Items from a data source:
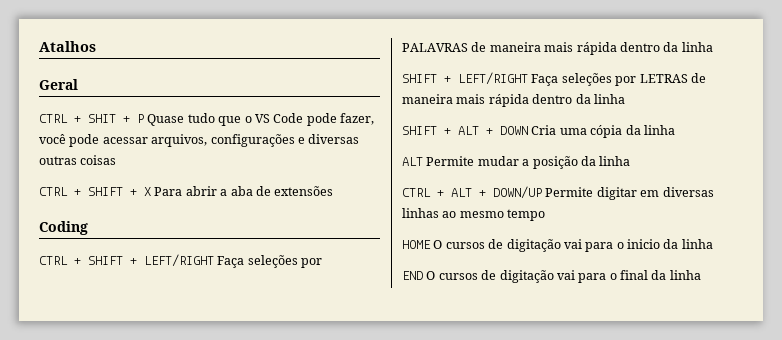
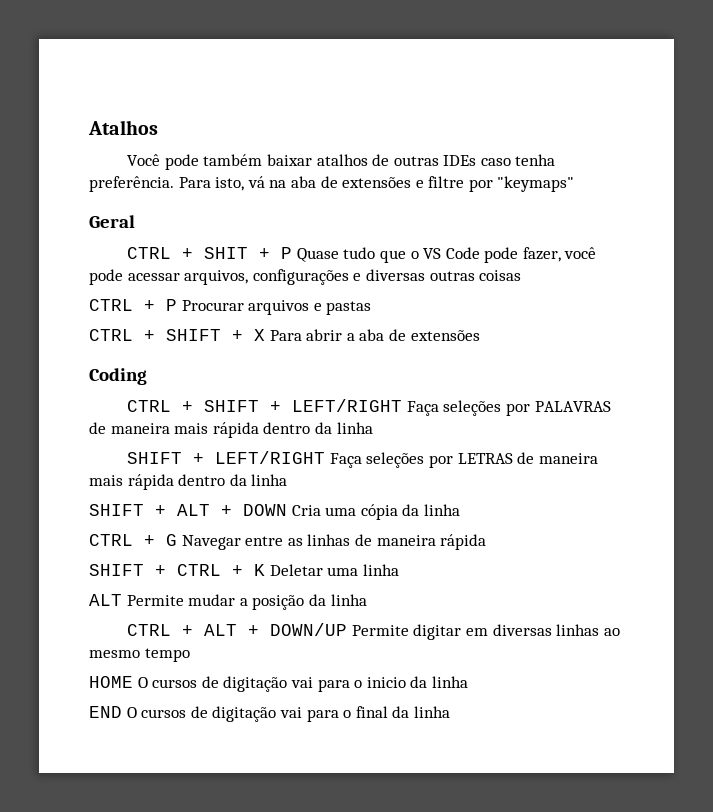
+ Você pode também baixar atalhos de outras IDEs caso tenha preferência. Para isto, vá na aba de extensões e filtre por "keymaps"
+ CTRL + P Procurar arquivos e pastas
+ CTRL + G Navegar entre as linhas de maneira rápida
+ SHIFT + CTRL + K Deletar uma linha

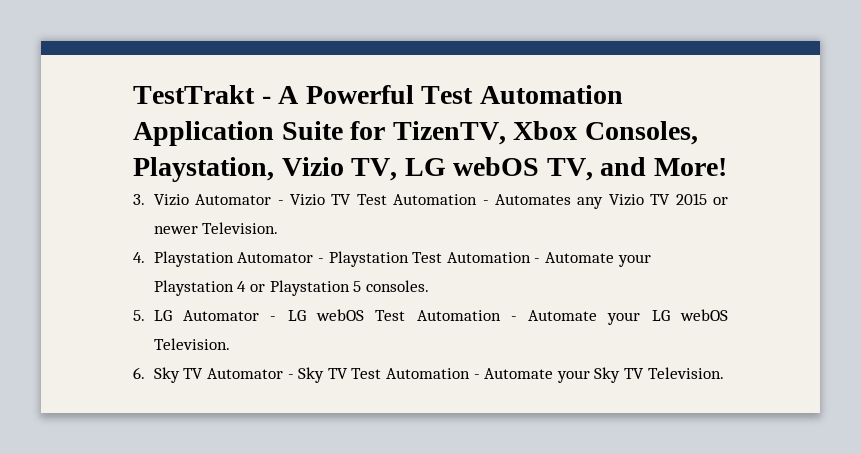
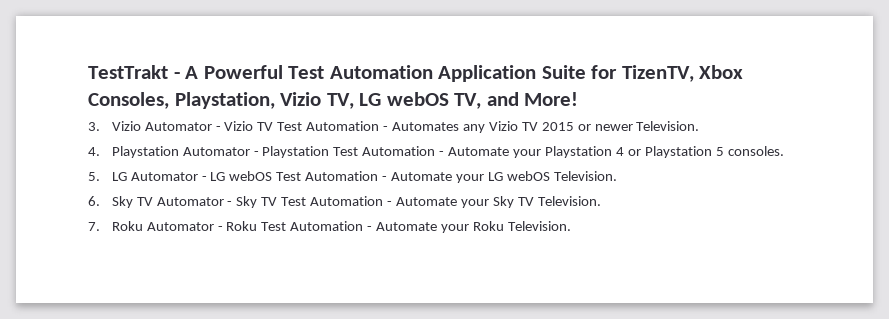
+ 7. Roku Automator - Roku Test Automation - Automate your Roku Television.

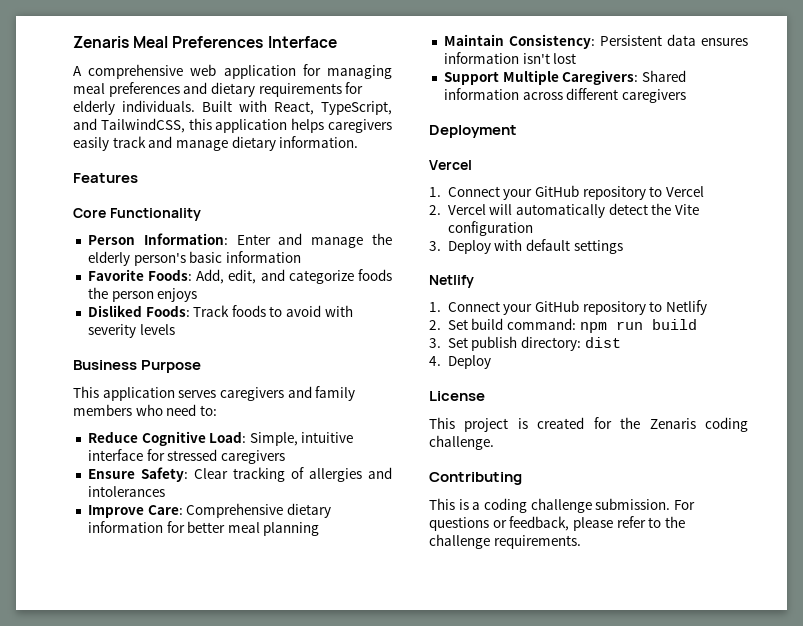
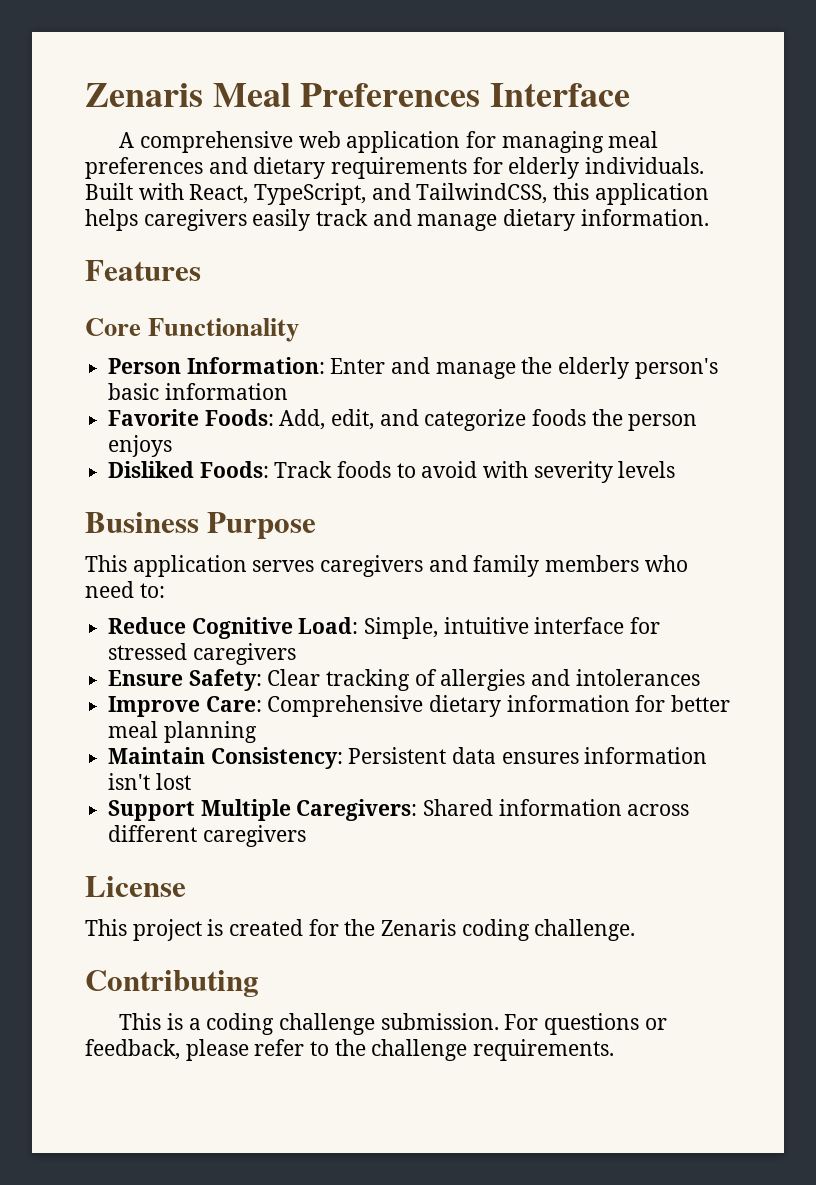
- Deployment
- Vercel
- 1. Connect your GitHub repository to Vercel
- 2. Vercel will automatically detect the Vite configuration
- 3. Deploy with default settings
- Netlify
- 1. Connect your GitHub repository to Netlify
- 2. Set build command: npm run build
- 3. Set publish directory: dist
- 4. Deploy

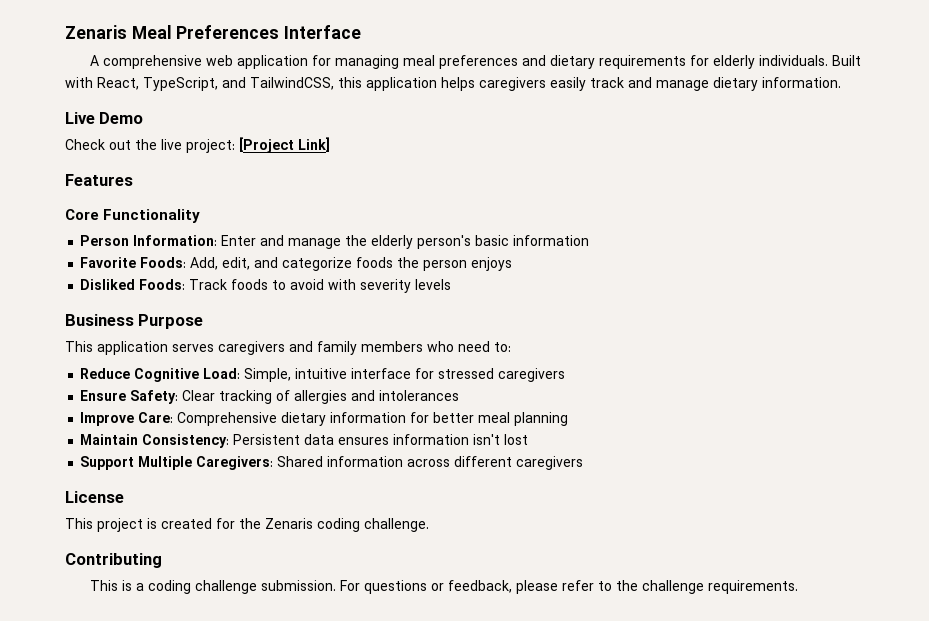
+ Live Demo
+ Check out the live project: [Project Link]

- EXERCISE REQUIREMENTS: Only lines holding the word "Netlify" are wanted, so copy each of them from the records above.

- OUTPUT OF THE EXERCISE:
- Netlify
- 1. Connect your GitHub repository to Netlify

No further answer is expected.